§ WORK REQUIRED
How many of the lines below contain "Kubernetes"? Reply with only that figure.
:: RECORDS TO USE
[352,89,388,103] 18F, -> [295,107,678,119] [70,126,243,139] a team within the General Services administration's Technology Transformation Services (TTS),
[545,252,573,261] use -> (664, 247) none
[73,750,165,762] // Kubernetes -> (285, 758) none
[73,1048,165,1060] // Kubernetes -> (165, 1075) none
::::
:: RECORDS TO USE
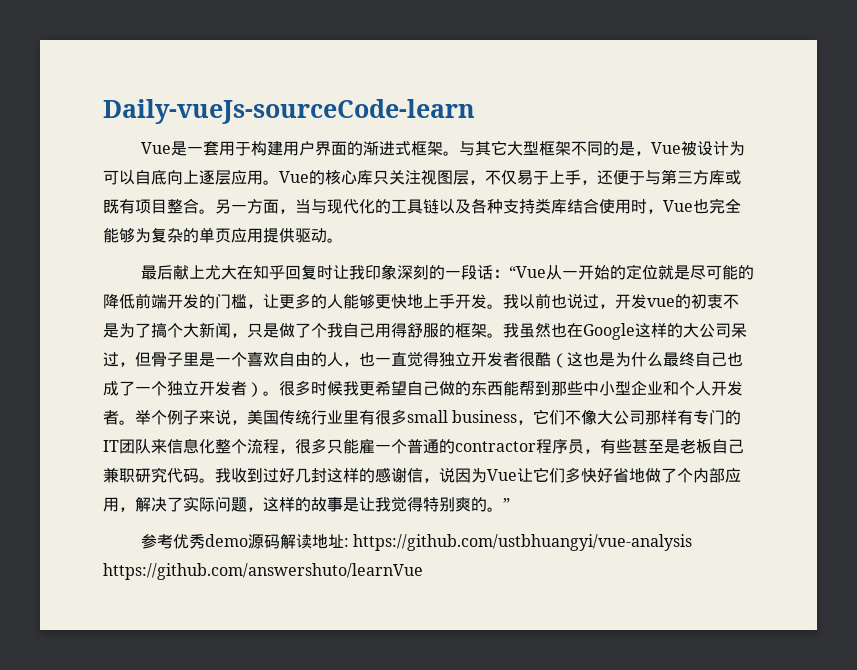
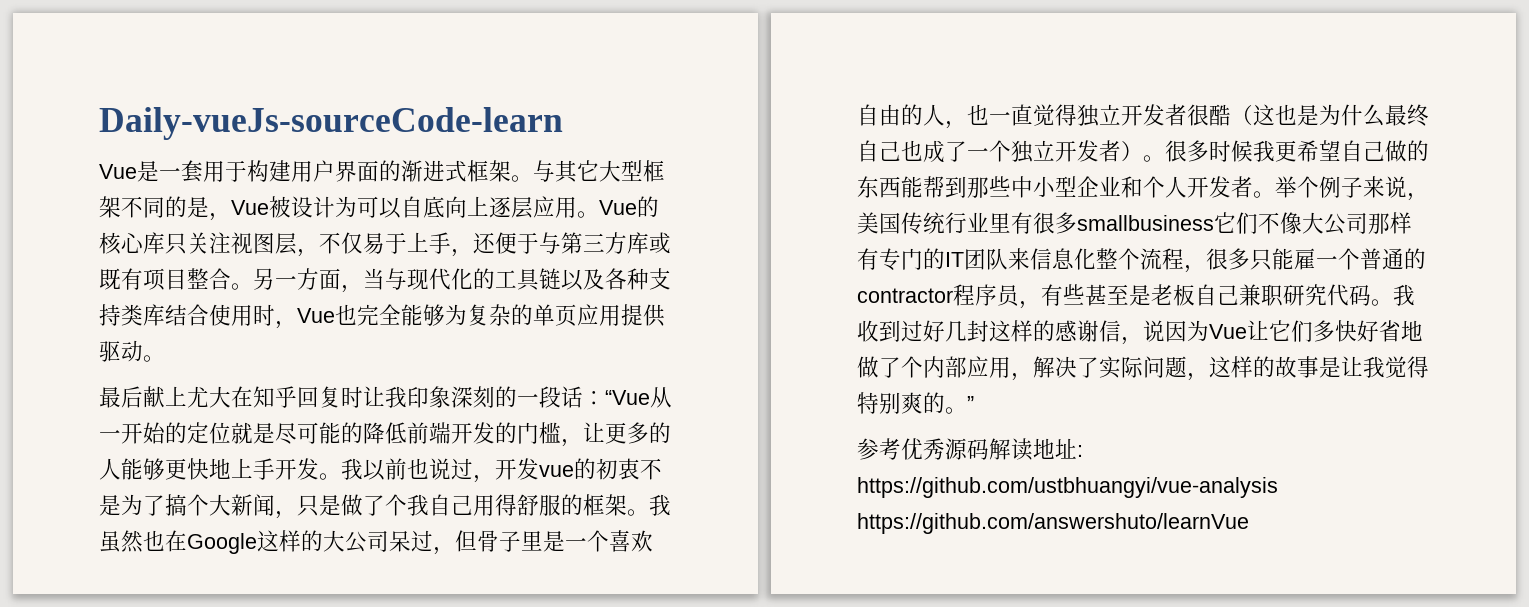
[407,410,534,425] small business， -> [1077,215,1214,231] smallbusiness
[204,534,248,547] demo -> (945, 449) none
::::
:: RECORDS TO USE
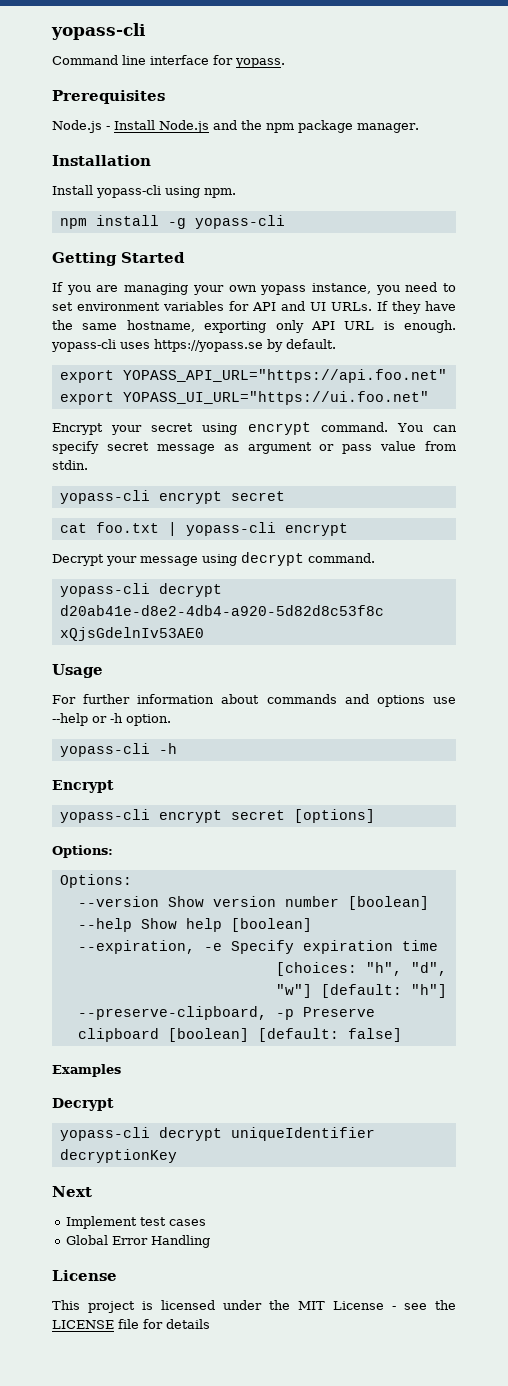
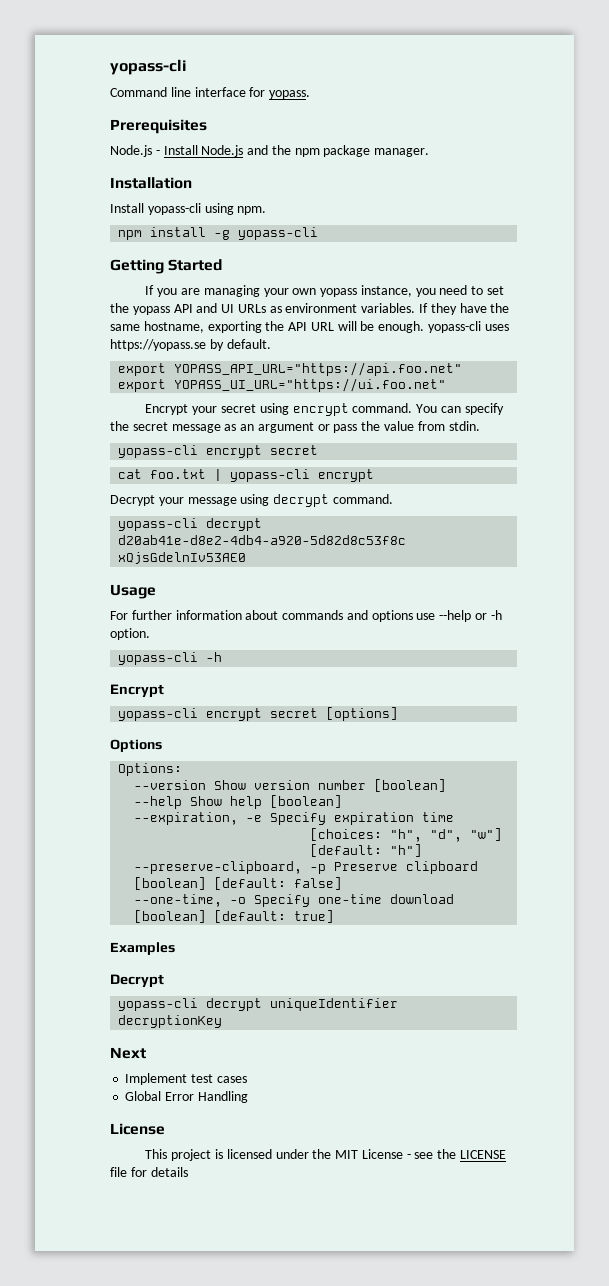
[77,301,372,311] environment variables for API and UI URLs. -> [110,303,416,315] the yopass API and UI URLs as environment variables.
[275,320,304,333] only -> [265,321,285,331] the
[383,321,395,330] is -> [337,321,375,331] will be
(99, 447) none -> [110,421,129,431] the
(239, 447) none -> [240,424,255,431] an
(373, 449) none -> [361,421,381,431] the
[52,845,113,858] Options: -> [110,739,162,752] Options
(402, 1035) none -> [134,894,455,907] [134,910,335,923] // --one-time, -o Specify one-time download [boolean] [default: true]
::::
§ FINISHED EXERCISE
2